=== TASK STATEMENT ===
Tally the lines in the material below that hold the string "weight" and report the tally alone.

★ ★ ★ ★

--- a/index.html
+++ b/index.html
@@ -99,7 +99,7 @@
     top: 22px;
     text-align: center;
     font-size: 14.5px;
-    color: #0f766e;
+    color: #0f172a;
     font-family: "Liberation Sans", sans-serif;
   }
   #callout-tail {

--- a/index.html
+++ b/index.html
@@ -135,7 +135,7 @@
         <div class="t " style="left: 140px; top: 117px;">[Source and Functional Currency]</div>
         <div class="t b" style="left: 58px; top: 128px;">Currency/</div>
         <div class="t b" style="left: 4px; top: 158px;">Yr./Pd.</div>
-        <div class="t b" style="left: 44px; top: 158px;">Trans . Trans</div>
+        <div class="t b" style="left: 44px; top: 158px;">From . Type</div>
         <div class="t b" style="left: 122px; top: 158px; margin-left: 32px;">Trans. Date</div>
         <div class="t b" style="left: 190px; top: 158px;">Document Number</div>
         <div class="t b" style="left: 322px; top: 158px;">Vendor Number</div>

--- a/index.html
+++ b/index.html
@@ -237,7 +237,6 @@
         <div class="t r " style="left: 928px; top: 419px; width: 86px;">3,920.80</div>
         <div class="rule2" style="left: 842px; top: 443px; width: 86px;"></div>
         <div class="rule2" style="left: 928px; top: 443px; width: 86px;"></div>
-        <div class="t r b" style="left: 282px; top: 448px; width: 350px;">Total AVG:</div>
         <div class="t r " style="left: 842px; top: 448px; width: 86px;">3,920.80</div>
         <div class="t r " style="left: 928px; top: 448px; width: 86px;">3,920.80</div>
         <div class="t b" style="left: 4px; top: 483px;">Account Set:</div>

★ ★ ★ ★

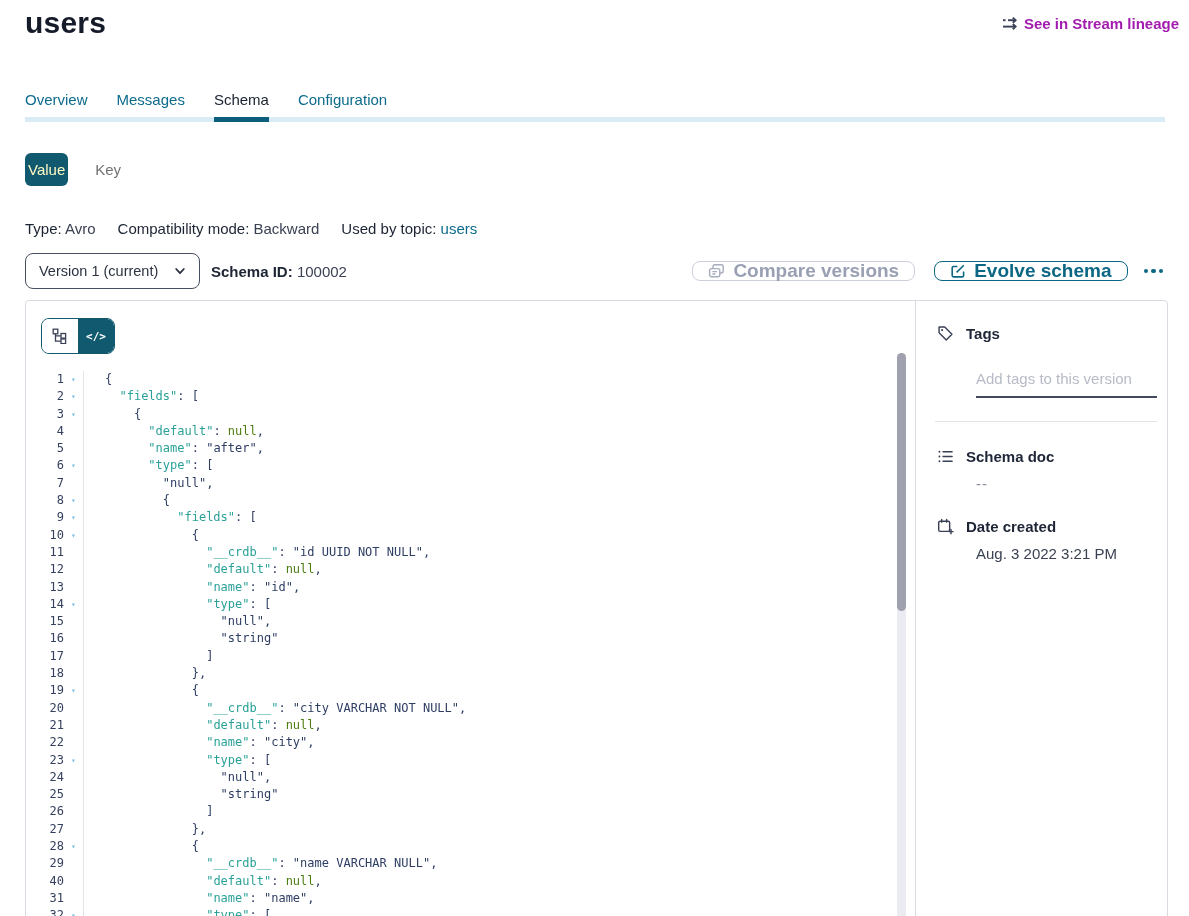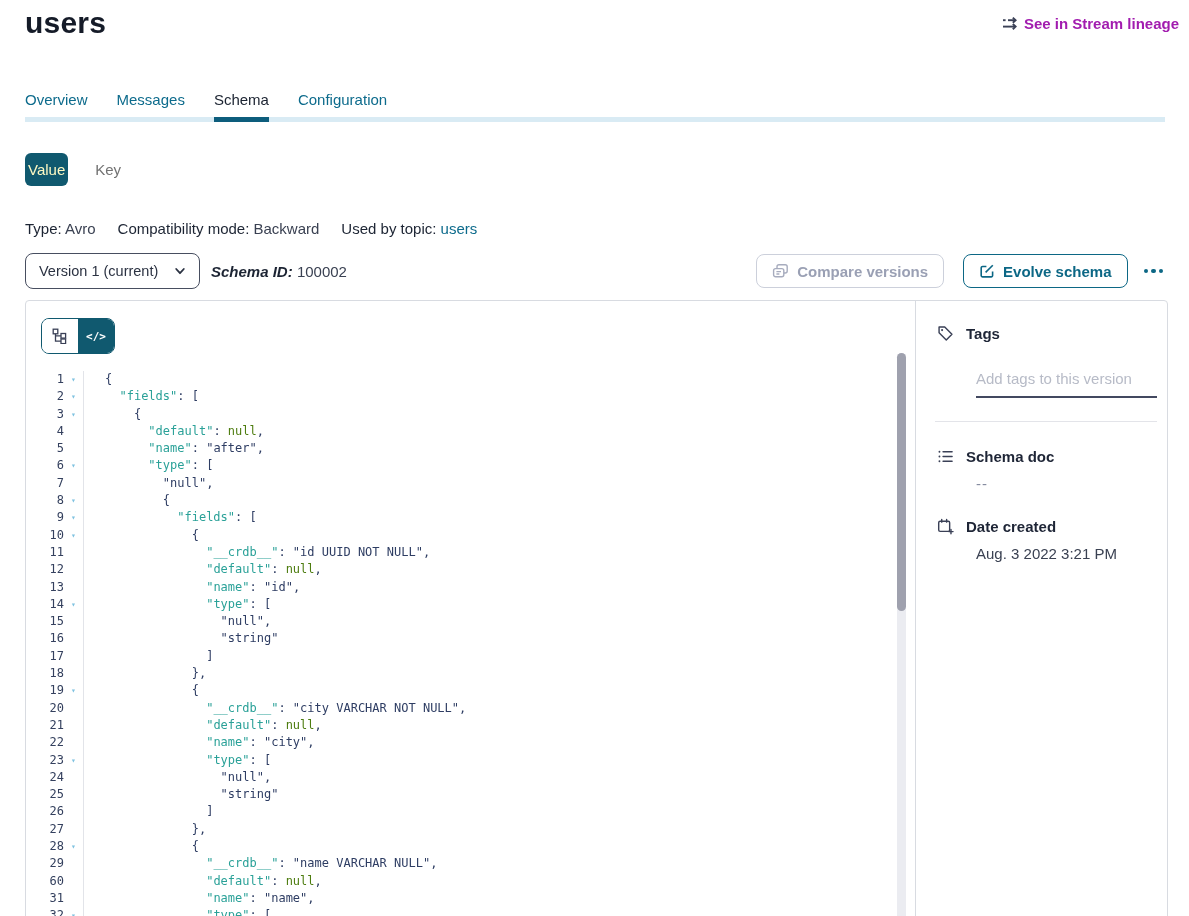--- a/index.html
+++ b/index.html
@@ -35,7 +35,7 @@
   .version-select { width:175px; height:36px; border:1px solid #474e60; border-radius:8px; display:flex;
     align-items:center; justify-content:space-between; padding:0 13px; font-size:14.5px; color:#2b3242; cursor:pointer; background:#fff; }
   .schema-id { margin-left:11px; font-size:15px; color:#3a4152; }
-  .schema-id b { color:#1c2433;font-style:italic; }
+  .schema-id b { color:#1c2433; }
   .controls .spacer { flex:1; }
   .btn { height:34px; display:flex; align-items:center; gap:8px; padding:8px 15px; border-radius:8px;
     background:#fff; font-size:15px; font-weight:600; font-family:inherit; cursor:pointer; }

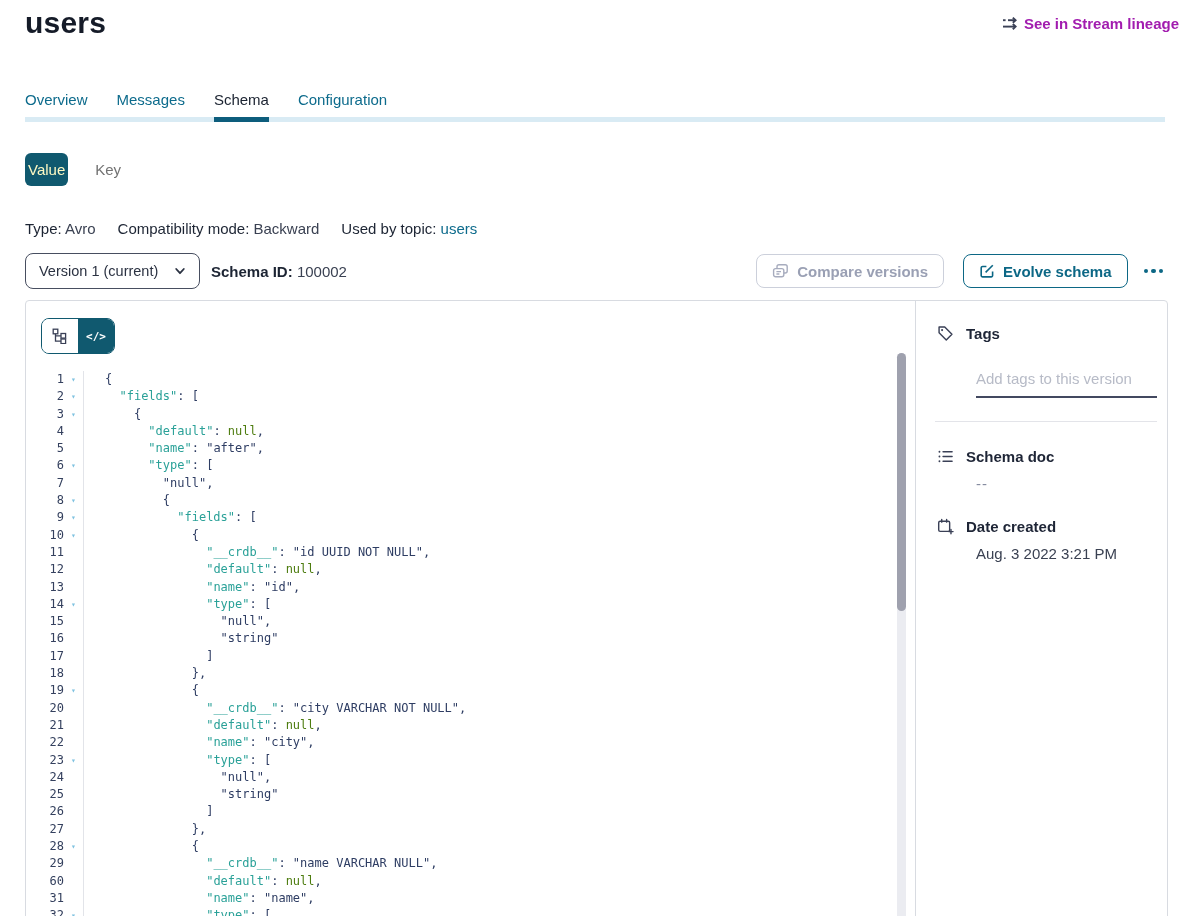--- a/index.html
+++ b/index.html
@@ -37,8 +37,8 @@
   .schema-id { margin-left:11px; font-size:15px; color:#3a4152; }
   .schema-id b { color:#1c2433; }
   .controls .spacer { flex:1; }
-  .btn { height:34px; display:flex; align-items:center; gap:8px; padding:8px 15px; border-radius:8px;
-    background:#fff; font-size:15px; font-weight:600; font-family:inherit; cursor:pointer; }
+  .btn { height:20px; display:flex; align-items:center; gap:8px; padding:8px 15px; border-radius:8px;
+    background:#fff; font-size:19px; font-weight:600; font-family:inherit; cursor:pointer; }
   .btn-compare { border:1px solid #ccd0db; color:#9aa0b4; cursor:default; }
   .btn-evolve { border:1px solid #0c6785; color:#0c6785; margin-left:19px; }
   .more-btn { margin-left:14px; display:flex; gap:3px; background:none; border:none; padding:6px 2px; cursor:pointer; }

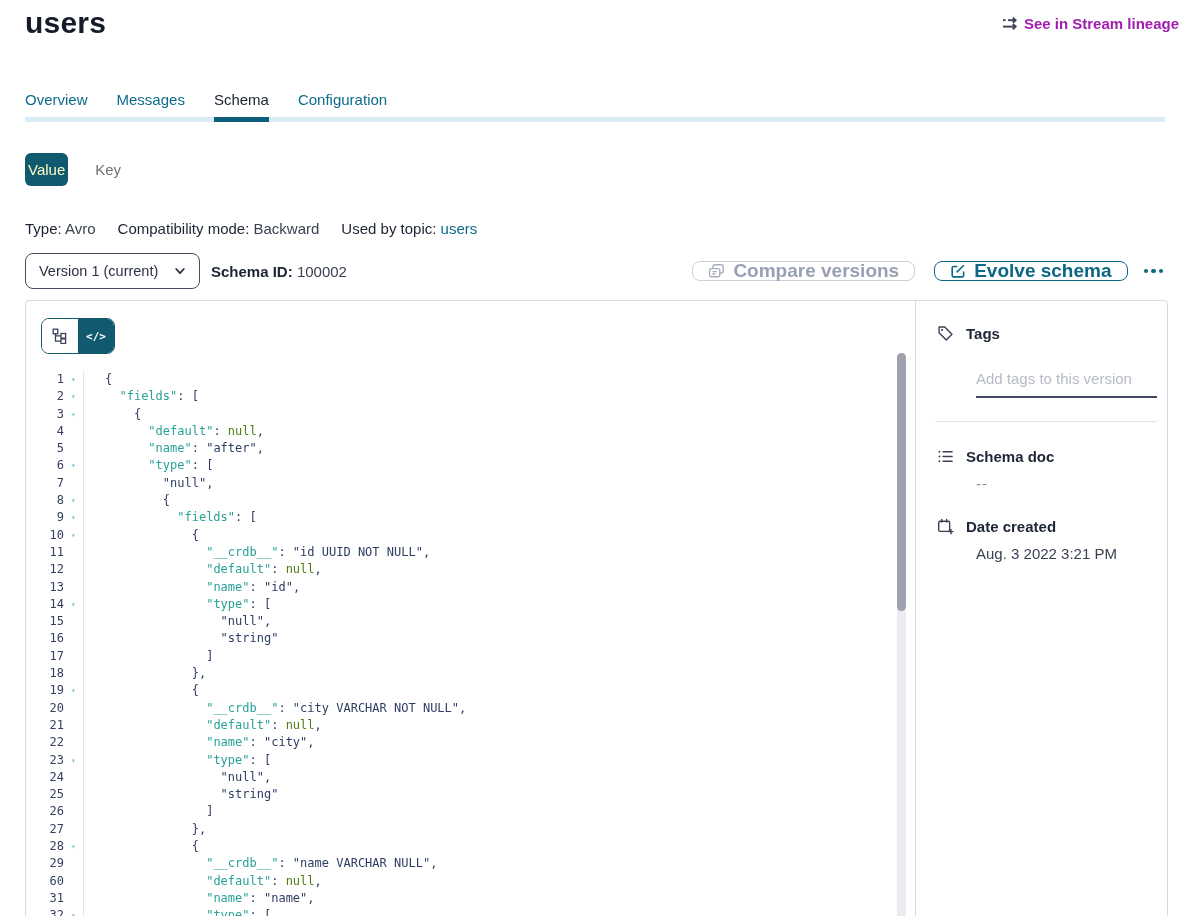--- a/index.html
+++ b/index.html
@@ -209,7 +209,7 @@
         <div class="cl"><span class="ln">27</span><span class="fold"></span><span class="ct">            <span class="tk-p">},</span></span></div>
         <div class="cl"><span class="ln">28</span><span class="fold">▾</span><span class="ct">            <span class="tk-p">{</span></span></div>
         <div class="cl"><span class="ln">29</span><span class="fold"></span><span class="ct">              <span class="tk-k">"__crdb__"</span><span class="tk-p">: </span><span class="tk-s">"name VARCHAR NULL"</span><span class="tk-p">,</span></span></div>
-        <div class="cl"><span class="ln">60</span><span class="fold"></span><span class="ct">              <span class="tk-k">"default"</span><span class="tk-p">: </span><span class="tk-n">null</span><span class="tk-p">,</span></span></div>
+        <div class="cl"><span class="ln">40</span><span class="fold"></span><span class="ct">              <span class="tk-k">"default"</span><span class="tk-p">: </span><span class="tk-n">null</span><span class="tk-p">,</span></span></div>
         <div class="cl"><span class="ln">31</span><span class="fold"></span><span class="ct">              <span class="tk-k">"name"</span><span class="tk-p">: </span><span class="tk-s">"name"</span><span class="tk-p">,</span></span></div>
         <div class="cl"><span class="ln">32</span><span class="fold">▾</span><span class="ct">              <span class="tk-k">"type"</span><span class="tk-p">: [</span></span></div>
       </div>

★ ★ ★ ★

=== YOUR SOLUTION ===
3